Trois évolutions marquantes sont à souligner :

  • L’augmentation spectaculaire des montants et de l’échelle des soutiens publics: ce sont près de 400 milliards de dollars qui devraient être distribués aux Etats-Unis via l’IRA, près de 390 milliards de subventions dans le cadre du plan « Next generation » de l’Union Européenne, ou encore près de 54 milliards d’euro par l’Etat français dans le cadre du plan France 2030. Cette explosion des montants se traduit à la fois par de plus nombreux projets financés, par l’augmentation des montants maximaux, ainsi que par l’augmentation de l’intensité du financement, c’est-à-dire le pourcentage maximal des dépenses pouvant être pris en charge par des acteurs publics.
  • La prise en compte croissante des problématiques de transition et donc des critères environnementaux, qui se manifeste à la fois par le très fort soutien aux technologies clés de décarbonation (énergie renouvelables, hydrogène, écosystème du véhicule électrique…), mais aussi par la prise en compte des impacts environnementaux de projets n’étant pas directement consacré à la transition climatique.
  • La prise en compte assumée des critères de souveraineté, qui conduit notamment les acteurs publics européens à accepter de financer (dans certains cadres tels que les PIEC – Projets important d’intérêt européen commun) non seulement le déficit d’un projet, mais également le coût d’opportunité de réaliser ce projet en Europe plutôt que dans une autre géographie. C’est ainsi par exemple qu’un projet d’usine qui génèrerait en Europe, sur sa durée de vie, une valeur actualisée nette négative de 200 millions, alors qu’un projet similaire en Asie génèrerait un profit de 100 millions d’euros, pourrait théoriquement solliciter un financement de 300 millions, qui entérine le choix politique de ne pas seulement combler les défaillances de marché, mais aussi de viser un objectif volontariste de relocalisation.

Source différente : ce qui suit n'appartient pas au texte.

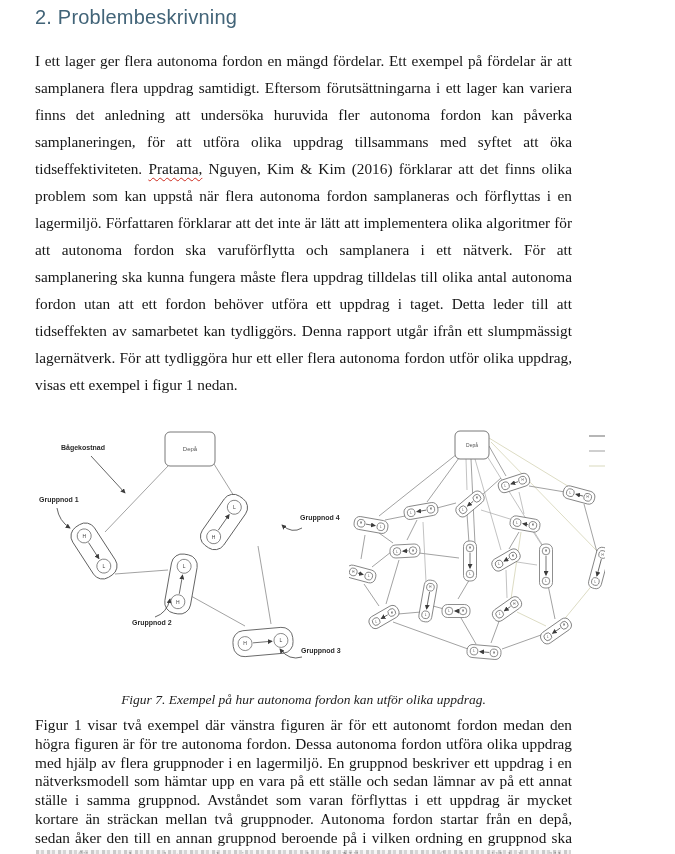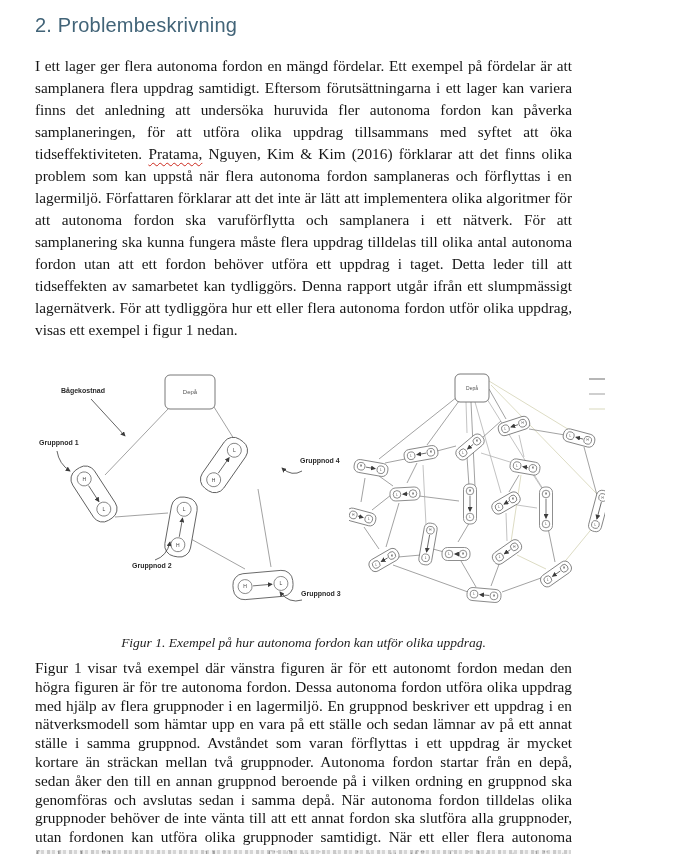"2. Problembeskrivning" .page { padding: 12px 33px 0 35px -> 4px 33px 0 35px }
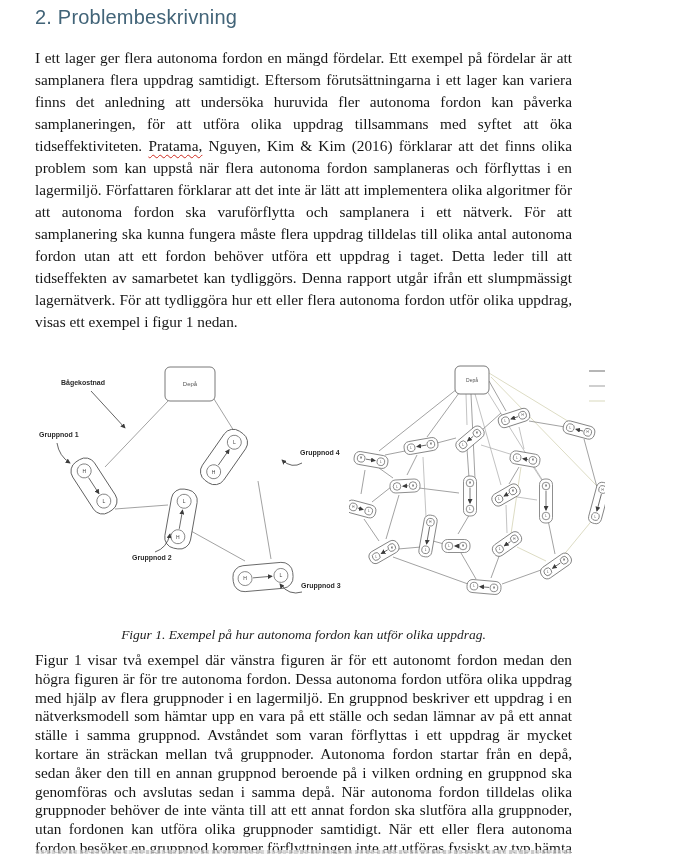"I ett lager ger flera" p.body { line-height: 22px -> 27px }
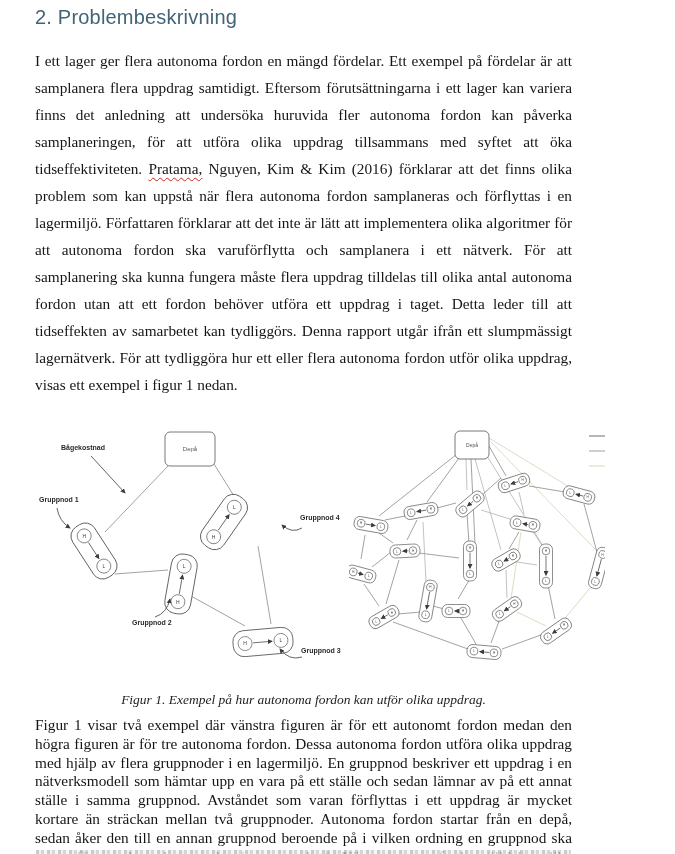"Figur 1. Exempel på hur" div.fig-caption { text: 1 -> 7 }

Mais ce soutien marqué, au service d’une nouvelle politique industrielle, reste bien entendu assortie de conditions. Tout l’enjeu consiste à assouplir les doctrines d’interventions publiques pour prendre la mesure des enjeux associés à cette réindustrialisation, tout en conservant des standards élevés de vérification de la pertinence de ces soutiens et de l’absence d’effets distorsifs de concurrence. Ce point est capital tant pour l’efficacité absolue de la dépense publique (en ne dépensant que des sommes effectivement nécessaires) que pour sa bonne allocation entre projets (en fléchant ces sommes vers les projets les plus porteurs, et qui en ont le plus besoin).

Lorsqu’il s’agit de candidature individuelle d’entreprises ou de consortiums, les acteurs privés doivent être en mesure de présenter un dossier démontrant à la fois l’intérêt du projet et ses impacts, mais aussi la nécessité de l’aide et sa proportionnalité. Il leur faut pour cela construire un business plan du projet incluant l’aide, mais aussi une appréciation de la situation contrefactuelle dans laquelle l’aide ne serait pas accordée, et/ou dans laquelle un projet alternatif serait réalisé.

Lorsqu’il s’agit de régime d’aides dont l’Etat a validé le principe d’ensemble avec la Commission européenne, l’enjeu sera plutôt pour les Etats de mener en fin de programme une évaluation qui permette de démontrer l’effet incitatif des aides et son impact sur l’économie, s’il veut pouvoir renouveler le programme en question.

Dans tous les cas, nos équipes d’économistes accompagnent les acteurs publics et privés dans l’évaluation fine de l’impact économique de ces projets, la réalisation des documents de calcul d’équilibre financier des projets, ainsi que les modélisations de marché qui supportent les hypothèses utilisées. L’ensemble de ce travail d’expertise est crucial pour attester la pertinence des projets eux-mêmes, et du soutien public qui leur permet d’exister.

C’est à ce prix que l’Europe pourra concilier i) l’ambition d’une transformation profonde et rapide de son industrie, ii) la compétitivité de la localisation européenne par rapport aux autres zones régionales cherchant à attirer ces investissements, et iii) le maintien d’une concurrence loyale entre acteurs et pays européens.